In deep water
Ambitious projects are underway to create underwater research facilities that will enable oceanographers to detect violent activity such as tsunamis, and even perhaps uncover mysteries of the deep. Niall Firth reports.

If it was not already obvious, last year’s Boxing Day tsunami hammered home the point with devastating force: we know next to nothing about what is happening beneath the world’s oceans. However, an ambitious European project to install and network up to 120 deep-sea observatories early next decade will, for the first time, supply scientists with continuous real-time monitoring of what is really going on down there in the mysterious depths of the sea.

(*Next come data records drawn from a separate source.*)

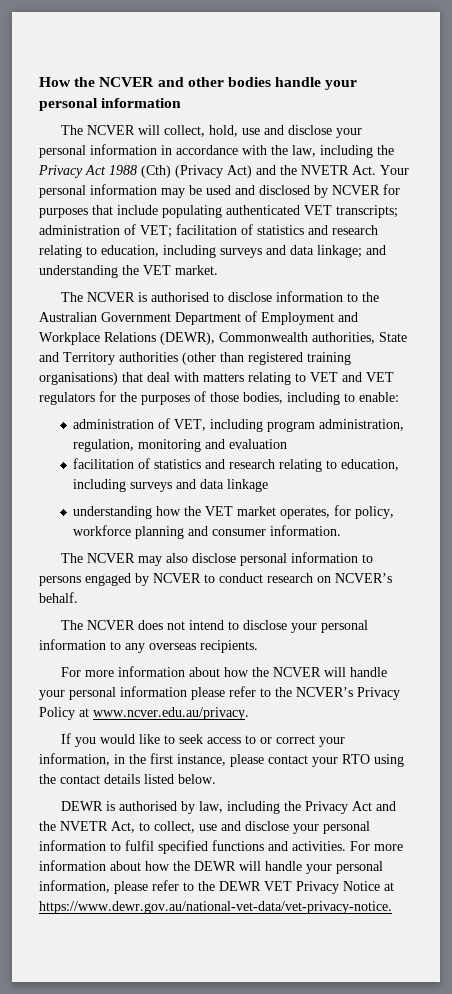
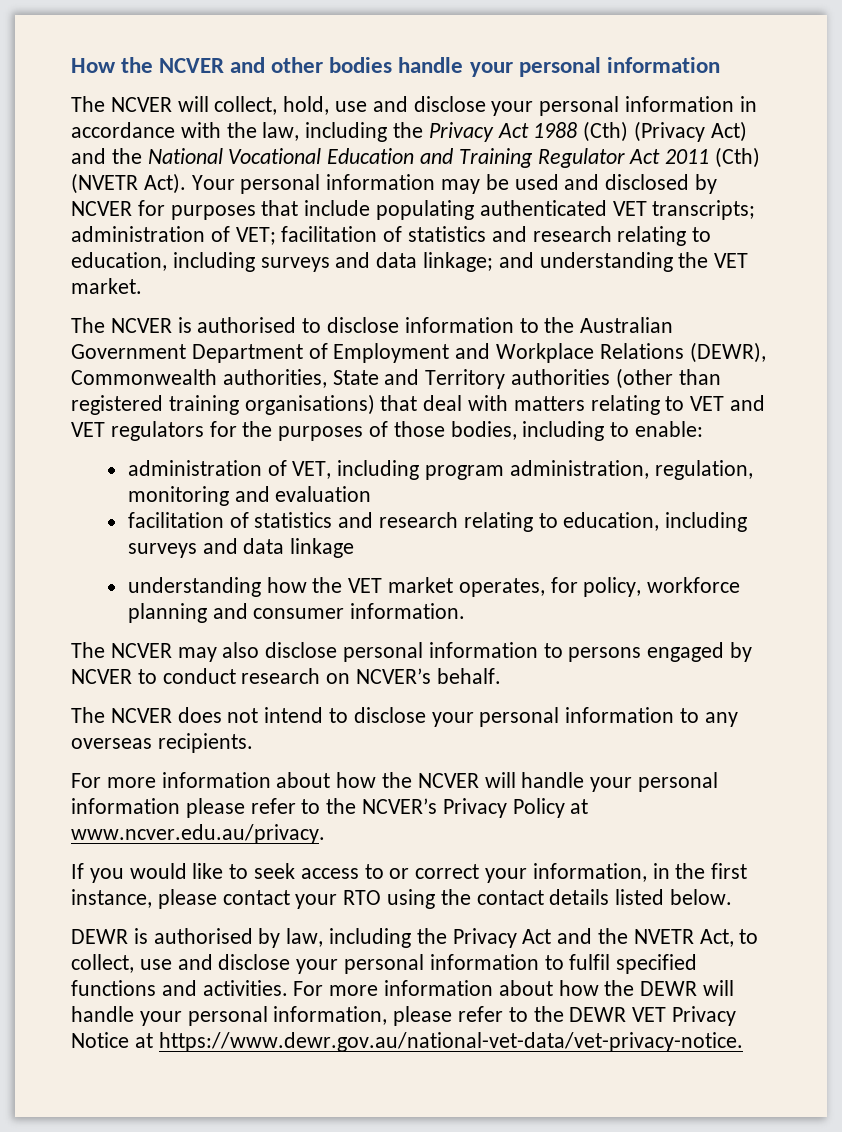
- The NCVER will collect, hold, use and disclose your personal information in accordance with the law, including the Privacy Act 1988 (Cth) (Privacy Act) and the NVETR Act. Your personal information may be used and disclosed by NCVER for purposes that include populating authenticated VET transcripts;
+ The NCVER will collect, hold, use and disclose your personal information in accordance with the law, including the Privacy Act 1988 (Cth) (Privacy Act) and the National Vocational Education and Training Regulator Act 2011 (Cth) (NVETR Act). Your personal information may be used and disclosed by NCVER for purposes that include populating authenticated VET transcripts;

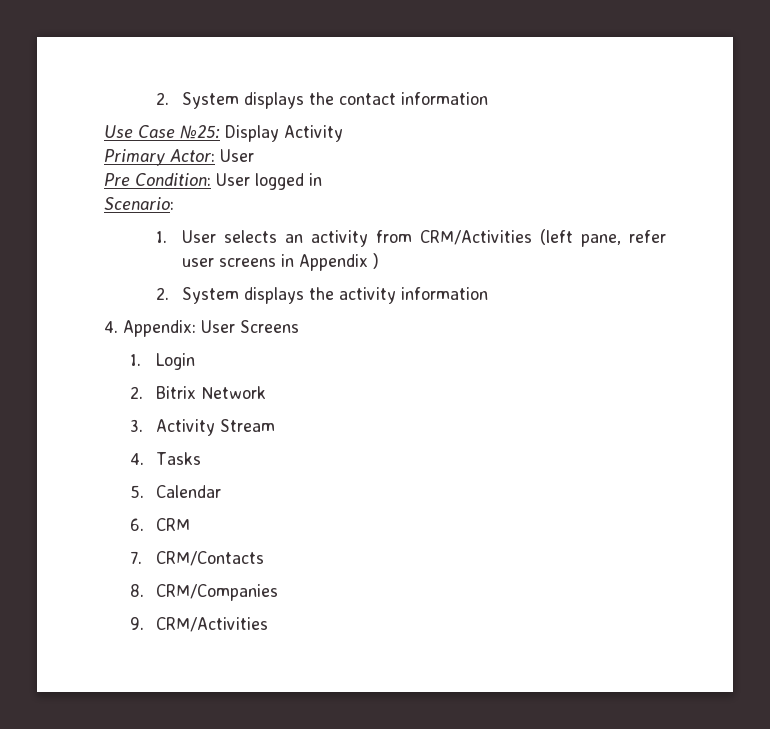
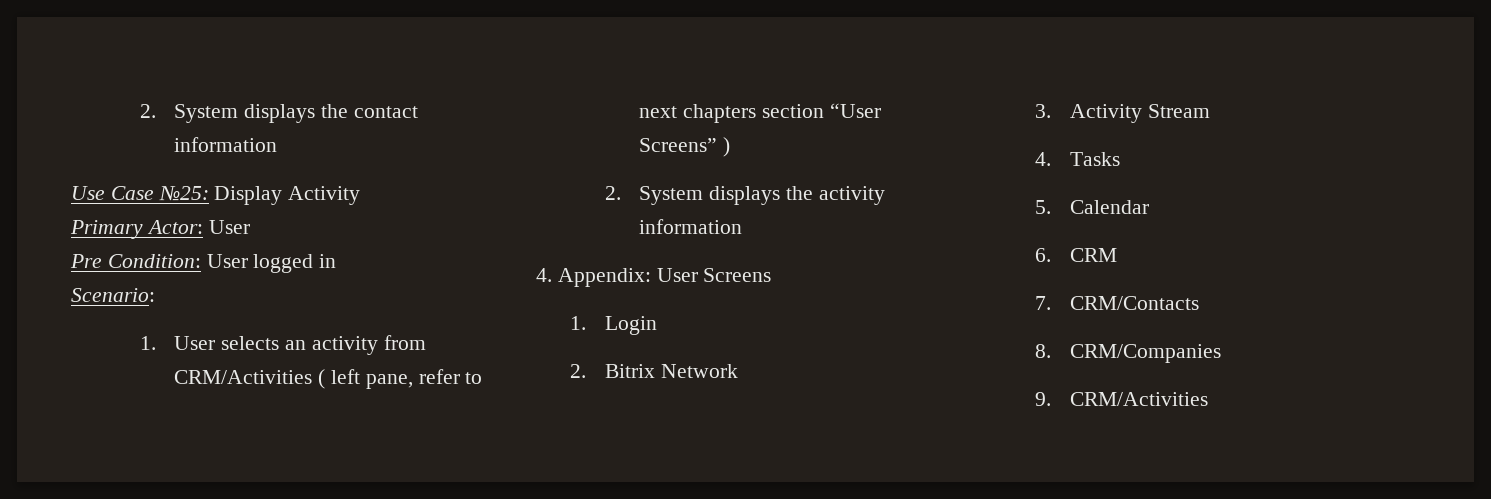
- 1. User selects an activity from CRM/Activities (left pane, refer user screens in Appendix )
+ 1. User selects an activity from CRM/Activities ( left pane, refer to next chapters section “User Screens” )

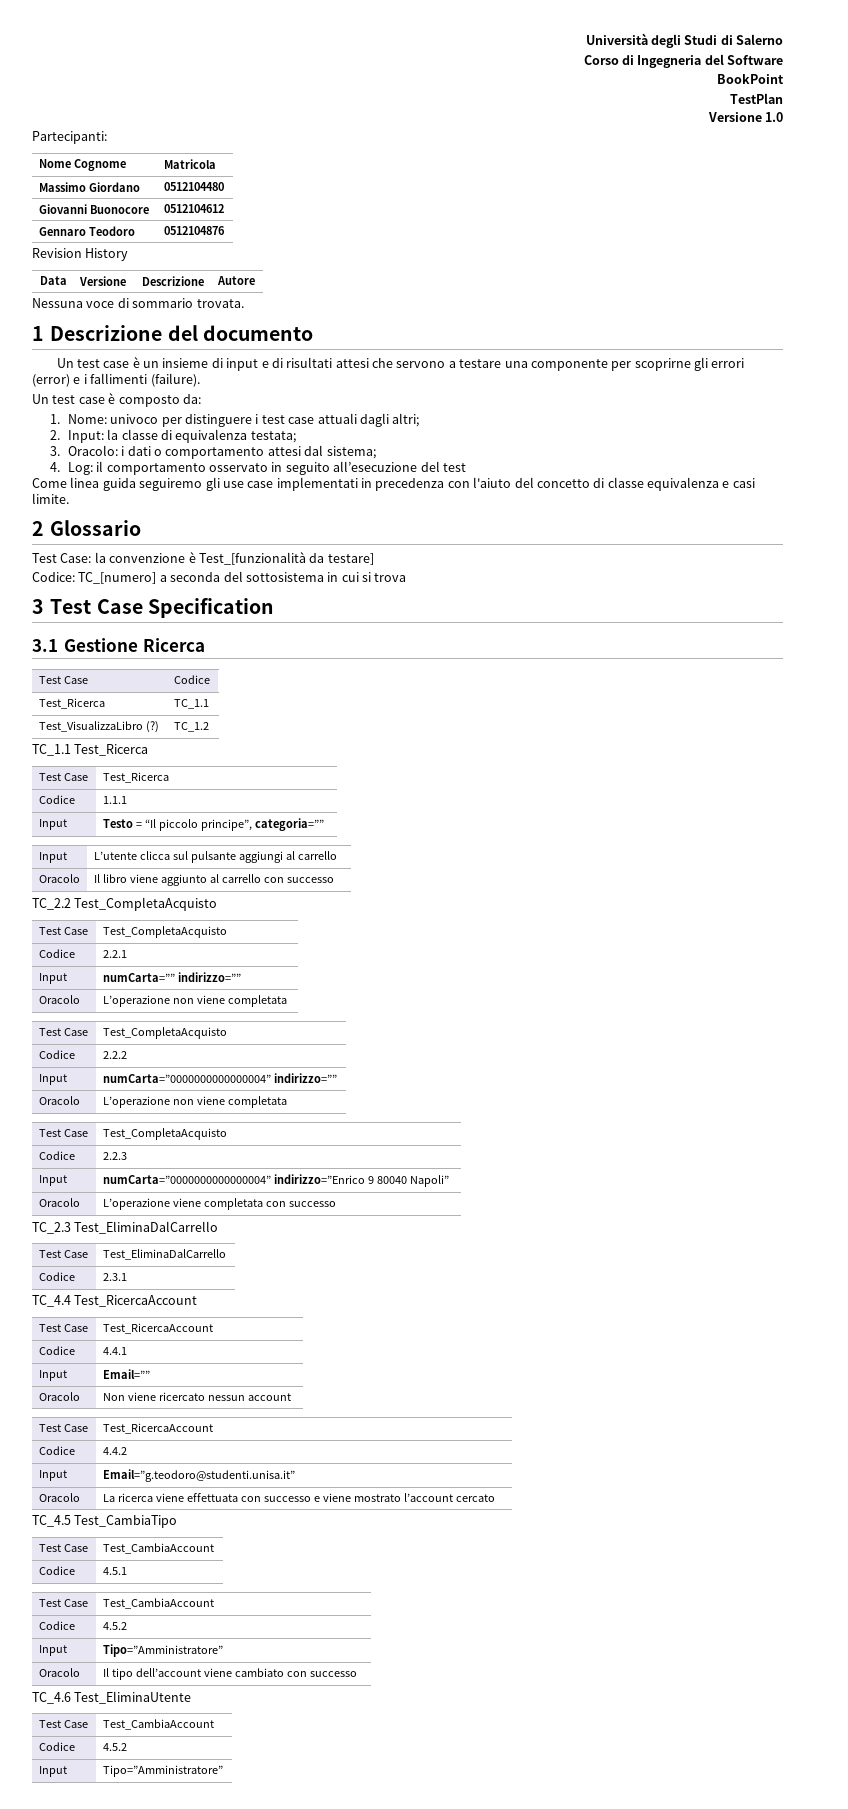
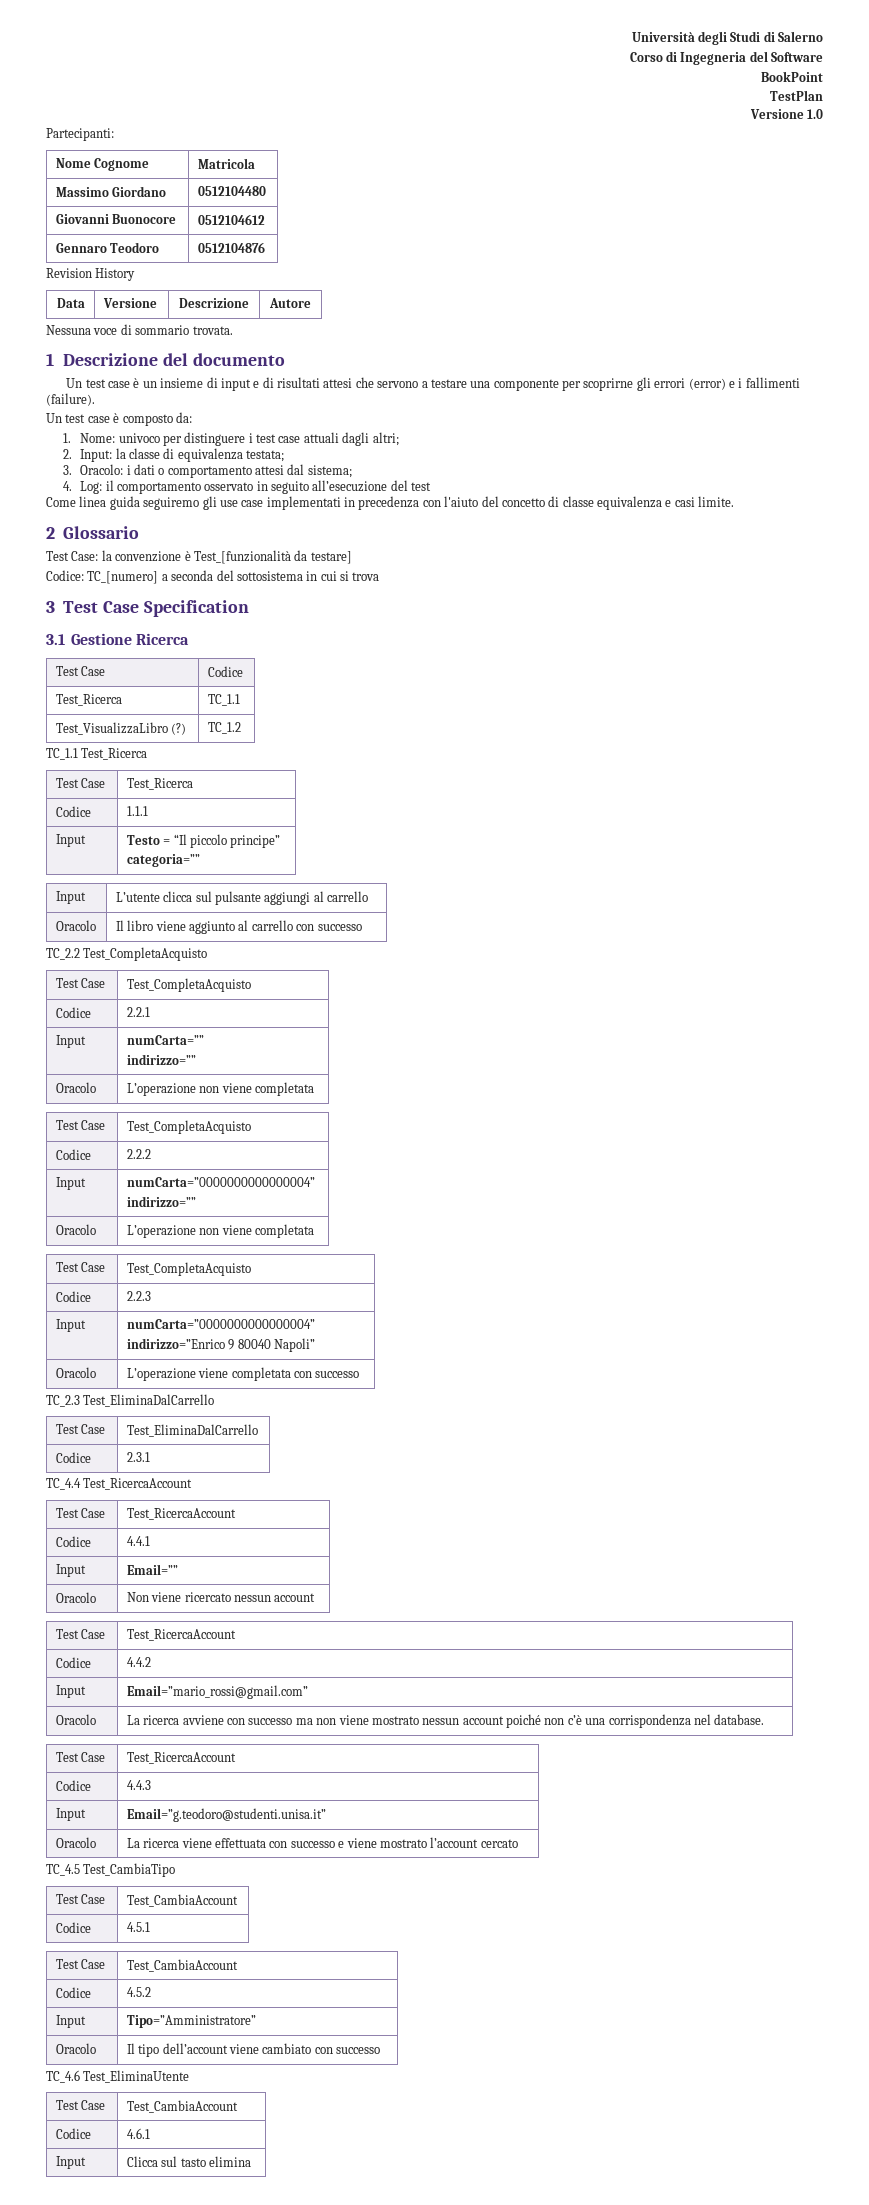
- Input | Testo = “Il piccolo principe”, categoria=””
+ Input | Testo = “Il piccolo principe”
+ categoria=””
- Input | numCarta=”” indirizzo=””
+ Input | numCarta=””
+ indirizzo=””
  Codice | 2.2.2
- Input | numCarta=”0000000000000004” indirizzo=””
+ Input | numCarta=”0000000000000004”
+ indirizzo=””
  Codice | 2.2.3
- Input | numCarta=”0000000000000004” indirizzo=”Enrico 9 80040 Napoli”
+ Input | numCarta=”0000000000000004”
+ indirizzo=”Enrico 9 80040 Napoli”
+ Input | Email=”mario_rossi@gmail.com”
+ Oracolo | La ricerca avviene con successo ma non viene mostrato nessun account poiché non c’è una corrispondenza nel database.
+ Test Case | Test_RicercaAccount
+ Codice | 4.4.3
  TC_4.6 Test_EliminaUtente
  Test Case | Test_CambiaAccount
- Codice | 4.5.2
- Input | Tipo=”Amministratore”
+ Codice | 4.6.1
+ Input | Clicca sul tasto elimina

The European Seafloor Observatory Network (ESONET) is large both in scale and ambition. Around 10 regional networks of cabled underwater observatories will be installed at an estimated cost of around €200m (£140m). From the Arctic north to the milder waters of the southern Mediterranean, ESONET will provide real-time images and data from an area of approximately 3,000,000km2 at depths of up to nearly 5km beneath the surface. Incorporating a vast array of scientific instruments, sea-floor sensors, autonomous underwater vehicles (AUVs) and more than 5,000km of fibre optic sub-sea cables, it will also provide the sub-sea component of the EU’s Global Monitoring for Environment and Security (GMES) programme, monitoring the seabed for seismic activity that could lead to tsunamis.